Yoga, bonté et officier de l’Empire britannique
Si le talent unique de Zola a porté Chelsea durant plusieurs années, il n’a en revanche pas été suffisant pour contrarier l’hégémonie de Manchester United et Arsenal en championnat (meilleur classement en terminant 3e en 1998-1999). Ce qui n’a pas empêché les Blues de briller sur d’autres tableaux et de soulever la FA Cup (1997), la League Cup (1998), la Supercoupe de l’UEFA (1998) et la Coupe d’Europe des vainqueurs de Coupe (1998) qu’il offre en inscrivant le seul but face à Stuttgart. La longévité de la « Magic Box » outre-Manche ne découle pas essentiellement de ses qualités naturelles. L’Italien a duré grâce à son exigence et un professionnalisme méticuleux. « Il arrivait avant tout le monde, il faisait tout ce qu’il fallait faire pour être en forme. J’avais eu l’occasion de discuter avec lui à propos de son mode de vie, raconte en détail Williams Gallas. Je voulais savoir comment il parvenait à être aussi performant, rarement blessé et pourquoi il faisait autant d’étirements, entre vingt et trente minutes, après les entraînements. Il m’expliquait que le matin avant de venir à l’entraînement, il se levait à sept heures du matin et faisait des séances de yoga. Il avait vraiment une vie très saine et était dévoué envers son travail. Pour les jeunes, si on leur parle de Zola, ils ne connaissent pas vraiment.
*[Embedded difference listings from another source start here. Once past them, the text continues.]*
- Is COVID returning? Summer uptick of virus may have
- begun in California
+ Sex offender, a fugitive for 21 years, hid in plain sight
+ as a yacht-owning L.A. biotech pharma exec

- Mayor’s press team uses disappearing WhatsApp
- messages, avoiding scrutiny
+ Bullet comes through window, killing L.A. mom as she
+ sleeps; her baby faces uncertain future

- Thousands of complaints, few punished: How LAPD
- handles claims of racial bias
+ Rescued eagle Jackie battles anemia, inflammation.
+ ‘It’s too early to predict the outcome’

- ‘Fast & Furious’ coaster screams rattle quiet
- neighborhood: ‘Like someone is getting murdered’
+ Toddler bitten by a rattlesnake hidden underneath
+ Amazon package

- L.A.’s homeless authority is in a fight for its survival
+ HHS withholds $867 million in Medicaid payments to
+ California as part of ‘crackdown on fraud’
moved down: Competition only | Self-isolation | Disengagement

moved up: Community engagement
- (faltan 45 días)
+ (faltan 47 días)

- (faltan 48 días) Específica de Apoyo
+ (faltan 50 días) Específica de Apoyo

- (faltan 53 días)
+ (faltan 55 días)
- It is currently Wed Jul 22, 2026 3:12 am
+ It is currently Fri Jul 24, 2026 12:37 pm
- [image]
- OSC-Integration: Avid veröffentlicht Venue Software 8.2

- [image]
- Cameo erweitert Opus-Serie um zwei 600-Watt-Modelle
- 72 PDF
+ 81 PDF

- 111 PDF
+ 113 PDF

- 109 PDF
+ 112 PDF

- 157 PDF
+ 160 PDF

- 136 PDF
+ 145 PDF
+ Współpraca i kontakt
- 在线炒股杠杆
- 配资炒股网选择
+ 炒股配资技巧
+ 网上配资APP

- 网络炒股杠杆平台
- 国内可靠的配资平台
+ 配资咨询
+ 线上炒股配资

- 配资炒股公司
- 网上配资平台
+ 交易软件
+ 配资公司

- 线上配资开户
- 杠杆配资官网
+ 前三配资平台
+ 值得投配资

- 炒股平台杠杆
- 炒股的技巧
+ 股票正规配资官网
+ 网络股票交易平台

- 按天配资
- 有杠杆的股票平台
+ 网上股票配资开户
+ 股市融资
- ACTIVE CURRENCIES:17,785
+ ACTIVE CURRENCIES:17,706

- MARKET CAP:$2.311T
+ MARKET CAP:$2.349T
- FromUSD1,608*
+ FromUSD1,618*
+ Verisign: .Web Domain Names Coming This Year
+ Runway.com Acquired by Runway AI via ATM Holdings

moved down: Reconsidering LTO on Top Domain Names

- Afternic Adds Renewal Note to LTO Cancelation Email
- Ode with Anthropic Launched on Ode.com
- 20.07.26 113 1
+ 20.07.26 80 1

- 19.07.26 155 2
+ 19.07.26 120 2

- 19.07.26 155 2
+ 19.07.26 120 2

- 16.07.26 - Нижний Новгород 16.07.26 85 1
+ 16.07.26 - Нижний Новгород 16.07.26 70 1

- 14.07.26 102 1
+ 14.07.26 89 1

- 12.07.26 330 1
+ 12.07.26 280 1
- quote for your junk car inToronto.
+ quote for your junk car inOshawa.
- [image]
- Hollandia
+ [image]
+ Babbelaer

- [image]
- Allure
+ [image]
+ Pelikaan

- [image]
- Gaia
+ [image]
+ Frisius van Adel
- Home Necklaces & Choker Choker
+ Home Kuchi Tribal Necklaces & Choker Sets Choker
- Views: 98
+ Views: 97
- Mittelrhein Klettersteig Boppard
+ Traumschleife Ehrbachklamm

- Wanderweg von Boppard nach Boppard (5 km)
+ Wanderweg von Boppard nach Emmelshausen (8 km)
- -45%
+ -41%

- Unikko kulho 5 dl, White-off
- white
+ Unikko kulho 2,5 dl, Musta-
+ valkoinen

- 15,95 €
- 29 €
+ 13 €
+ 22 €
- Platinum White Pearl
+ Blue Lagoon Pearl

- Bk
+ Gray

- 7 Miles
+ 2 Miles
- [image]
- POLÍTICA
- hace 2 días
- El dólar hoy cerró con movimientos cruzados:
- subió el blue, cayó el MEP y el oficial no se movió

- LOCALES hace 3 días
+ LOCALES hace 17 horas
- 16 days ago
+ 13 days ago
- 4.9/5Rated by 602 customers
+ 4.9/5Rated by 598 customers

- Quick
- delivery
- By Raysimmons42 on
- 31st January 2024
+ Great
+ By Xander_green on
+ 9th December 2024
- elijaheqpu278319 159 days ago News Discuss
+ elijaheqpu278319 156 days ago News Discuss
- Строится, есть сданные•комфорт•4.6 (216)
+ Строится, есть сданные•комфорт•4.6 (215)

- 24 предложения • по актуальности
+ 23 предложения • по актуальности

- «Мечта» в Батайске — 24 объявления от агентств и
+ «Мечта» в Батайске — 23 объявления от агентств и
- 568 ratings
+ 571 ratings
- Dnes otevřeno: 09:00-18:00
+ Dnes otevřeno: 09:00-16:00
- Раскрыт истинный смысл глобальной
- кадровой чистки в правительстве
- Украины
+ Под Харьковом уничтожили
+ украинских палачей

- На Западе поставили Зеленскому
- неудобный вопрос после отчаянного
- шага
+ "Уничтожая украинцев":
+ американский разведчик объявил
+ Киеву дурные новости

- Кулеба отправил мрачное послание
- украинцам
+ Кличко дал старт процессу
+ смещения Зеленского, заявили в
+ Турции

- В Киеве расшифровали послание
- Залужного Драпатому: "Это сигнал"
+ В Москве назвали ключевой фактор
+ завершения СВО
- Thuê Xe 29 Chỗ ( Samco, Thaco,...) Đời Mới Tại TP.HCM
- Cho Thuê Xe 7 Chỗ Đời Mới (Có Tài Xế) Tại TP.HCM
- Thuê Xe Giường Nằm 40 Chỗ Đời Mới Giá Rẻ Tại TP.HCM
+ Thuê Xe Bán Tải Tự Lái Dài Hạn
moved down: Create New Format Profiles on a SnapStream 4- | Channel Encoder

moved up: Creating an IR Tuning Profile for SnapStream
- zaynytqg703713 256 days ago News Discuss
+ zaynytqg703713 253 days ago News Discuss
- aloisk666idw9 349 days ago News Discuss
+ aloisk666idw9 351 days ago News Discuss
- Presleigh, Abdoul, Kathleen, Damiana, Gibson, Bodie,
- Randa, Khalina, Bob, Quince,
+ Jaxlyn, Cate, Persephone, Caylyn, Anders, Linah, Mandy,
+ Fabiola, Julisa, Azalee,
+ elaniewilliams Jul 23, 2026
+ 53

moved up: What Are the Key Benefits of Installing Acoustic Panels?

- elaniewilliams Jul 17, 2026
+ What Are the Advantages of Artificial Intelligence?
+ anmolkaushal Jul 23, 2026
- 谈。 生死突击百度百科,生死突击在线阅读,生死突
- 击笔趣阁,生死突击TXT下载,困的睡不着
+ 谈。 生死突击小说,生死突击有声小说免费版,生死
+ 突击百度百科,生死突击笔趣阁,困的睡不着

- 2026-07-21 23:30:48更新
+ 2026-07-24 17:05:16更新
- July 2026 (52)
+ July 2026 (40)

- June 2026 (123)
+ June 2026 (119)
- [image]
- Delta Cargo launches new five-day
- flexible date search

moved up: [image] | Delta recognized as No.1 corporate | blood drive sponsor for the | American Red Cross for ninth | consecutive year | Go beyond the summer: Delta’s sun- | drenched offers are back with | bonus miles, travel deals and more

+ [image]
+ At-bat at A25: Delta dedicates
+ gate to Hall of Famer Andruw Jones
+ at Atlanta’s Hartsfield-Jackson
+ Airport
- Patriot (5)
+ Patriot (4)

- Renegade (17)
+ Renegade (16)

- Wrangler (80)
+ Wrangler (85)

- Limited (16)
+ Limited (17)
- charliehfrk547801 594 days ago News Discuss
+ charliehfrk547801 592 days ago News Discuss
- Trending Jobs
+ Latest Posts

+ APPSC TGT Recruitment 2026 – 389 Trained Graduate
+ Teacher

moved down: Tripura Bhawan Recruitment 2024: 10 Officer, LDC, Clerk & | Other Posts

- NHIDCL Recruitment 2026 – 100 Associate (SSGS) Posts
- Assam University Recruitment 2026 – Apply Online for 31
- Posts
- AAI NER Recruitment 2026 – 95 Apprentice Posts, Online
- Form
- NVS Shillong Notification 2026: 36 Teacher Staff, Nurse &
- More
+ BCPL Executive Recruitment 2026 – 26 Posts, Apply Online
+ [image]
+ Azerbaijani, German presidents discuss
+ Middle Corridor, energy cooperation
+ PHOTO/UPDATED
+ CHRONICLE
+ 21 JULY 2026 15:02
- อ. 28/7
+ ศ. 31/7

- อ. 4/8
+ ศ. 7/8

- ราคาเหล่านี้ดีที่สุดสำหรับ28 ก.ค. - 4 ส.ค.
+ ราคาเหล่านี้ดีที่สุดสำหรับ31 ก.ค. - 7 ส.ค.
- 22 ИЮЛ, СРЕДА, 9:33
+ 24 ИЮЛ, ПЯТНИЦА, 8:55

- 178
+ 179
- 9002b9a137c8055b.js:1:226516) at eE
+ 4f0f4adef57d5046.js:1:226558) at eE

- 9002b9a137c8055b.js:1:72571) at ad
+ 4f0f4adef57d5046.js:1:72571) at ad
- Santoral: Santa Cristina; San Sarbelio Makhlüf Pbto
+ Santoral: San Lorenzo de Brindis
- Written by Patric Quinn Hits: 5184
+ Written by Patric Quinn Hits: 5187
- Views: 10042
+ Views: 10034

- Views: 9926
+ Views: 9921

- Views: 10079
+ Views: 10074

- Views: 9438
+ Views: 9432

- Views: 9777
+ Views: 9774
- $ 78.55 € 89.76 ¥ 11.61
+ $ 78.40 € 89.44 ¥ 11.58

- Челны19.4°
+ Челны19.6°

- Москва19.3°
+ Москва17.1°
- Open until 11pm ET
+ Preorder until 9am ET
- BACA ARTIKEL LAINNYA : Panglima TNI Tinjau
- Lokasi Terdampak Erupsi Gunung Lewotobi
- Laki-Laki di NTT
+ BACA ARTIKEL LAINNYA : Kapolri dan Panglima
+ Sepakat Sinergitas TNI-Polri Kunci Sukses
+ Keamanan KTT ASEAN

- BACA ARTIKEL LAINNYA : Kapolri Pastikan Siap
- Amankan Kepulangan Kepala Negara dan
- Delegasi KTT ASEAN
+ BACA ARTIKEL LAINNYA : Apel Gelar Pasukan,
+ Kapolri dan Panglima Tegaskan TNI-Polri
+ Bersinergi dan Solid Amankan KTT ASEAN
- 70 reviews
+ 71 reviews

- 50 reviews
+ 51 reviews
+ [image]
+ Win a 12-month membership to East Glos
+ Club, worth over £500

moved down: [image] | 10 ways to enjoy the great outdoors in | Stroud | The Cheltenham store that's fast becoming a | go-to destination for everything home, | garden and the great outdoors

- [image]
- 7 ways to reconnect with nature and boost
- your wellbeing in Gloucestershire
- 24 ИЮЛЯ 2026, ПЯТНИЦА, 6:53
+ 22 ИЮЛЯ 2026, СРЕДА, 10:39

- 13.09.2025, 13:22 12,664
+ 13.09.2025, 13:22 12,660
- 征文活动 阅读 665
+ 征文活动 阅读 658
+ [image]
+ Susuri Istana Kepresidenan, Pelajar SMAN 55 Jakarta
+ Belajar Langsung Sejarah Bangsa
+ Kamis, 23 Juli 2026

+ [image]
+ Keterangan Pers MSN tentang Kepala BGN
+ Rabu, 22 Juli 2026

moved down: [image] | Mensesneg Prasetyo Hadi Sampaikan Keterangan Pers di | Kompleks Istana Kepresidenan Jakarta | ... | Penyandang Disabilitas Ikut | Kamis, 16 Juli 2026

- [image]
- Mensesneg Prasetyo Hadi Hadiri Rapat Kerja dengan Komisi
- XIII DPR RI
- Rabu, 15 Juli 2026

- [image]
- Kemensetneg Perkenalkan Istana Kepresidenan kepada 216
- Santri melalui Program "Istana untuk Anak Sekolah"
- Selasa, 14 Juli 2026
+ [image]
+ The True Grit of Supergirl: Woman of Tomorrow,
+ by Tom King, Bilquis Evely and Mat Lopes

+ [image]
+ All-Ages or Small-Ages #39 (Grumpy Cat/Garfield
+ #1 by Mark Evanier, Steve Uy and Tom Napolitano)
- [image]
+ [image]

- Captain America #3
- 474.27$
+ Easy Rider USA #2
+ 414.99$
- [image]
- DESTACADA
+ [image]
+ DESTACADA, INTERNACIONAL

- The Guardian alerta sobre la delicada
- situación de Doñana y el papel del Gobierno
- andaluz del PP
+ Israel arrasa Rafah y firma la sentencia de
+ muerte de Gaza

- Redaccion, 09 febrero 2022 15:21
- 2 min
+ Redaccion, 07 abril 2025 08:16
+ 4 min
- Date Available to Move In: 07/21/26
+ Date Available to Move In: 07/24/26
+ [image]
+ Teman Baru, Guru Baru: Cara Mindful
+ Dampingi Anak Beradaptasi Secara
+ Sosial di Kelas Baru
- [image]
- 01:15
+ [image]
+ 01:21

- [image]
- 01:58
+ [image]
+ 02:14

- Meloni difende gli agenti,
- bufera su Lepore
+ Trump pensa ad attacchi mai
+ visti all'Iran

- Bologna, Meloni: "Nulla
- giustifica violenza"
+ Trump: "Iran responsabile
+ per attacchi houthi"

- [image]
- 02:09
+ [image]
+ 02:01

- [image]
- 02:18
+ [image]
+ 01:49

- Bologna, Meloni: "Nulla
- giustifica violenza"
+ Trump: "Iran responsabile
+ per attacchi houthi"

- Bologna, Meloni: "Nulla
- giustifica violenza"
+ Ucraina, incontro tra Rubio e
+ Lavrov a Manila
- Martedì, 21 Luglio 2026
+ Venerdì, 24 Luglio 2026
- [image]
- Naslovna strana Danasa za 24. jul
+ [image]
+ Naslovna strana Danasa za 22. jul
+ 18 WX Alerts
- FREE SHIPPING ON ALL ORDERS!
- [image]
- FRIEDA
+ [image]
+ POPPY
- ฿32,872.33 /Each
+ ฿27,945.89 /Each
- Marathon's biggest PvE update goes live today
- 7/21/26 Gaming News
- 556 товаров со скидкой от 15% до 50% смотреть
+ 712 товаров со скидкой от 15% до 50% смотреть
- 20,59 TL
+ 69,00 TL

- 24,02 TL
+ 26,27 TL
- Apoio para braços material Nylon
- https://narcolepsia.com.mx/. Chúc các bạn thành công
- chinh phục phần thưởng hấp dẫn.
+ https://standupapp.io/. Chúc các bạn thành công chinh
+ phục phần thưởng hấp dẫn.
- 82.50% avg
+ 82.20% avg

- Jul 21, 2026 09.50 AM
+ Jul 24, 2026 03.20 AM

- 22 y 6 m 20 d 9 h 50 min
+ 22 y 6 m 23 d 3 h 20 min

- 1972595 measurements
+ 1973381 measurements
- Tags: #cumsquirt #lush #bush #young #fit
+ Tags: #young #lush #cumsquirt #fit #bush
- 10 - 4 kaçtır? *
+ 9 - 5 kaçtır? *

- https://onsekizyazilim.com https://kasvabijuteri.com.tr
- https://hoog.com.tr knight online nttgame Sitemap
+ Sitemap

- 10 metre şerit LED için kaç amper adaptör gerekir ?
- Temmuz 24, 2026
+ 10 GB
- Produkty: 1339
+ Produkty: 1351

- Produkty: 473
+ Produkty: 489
Alors que ça pourrait être un modèle pour eux. » C’est pourquoi, en 2003, à l’annonce du départ pour Cagliari de celui qui totalise 274 matchs et 58 buts avec le club anglais, Roman Abramovitch tente de le faire changer d’avis en lui offrant un pont d’or (quatre millions d’euros par an) et en suggérant de dédommager le club transalpin. La rumeur murmure même que le magnat russe aurait été prêt à racheter Cagliari pour garder son petit lutin près de lui.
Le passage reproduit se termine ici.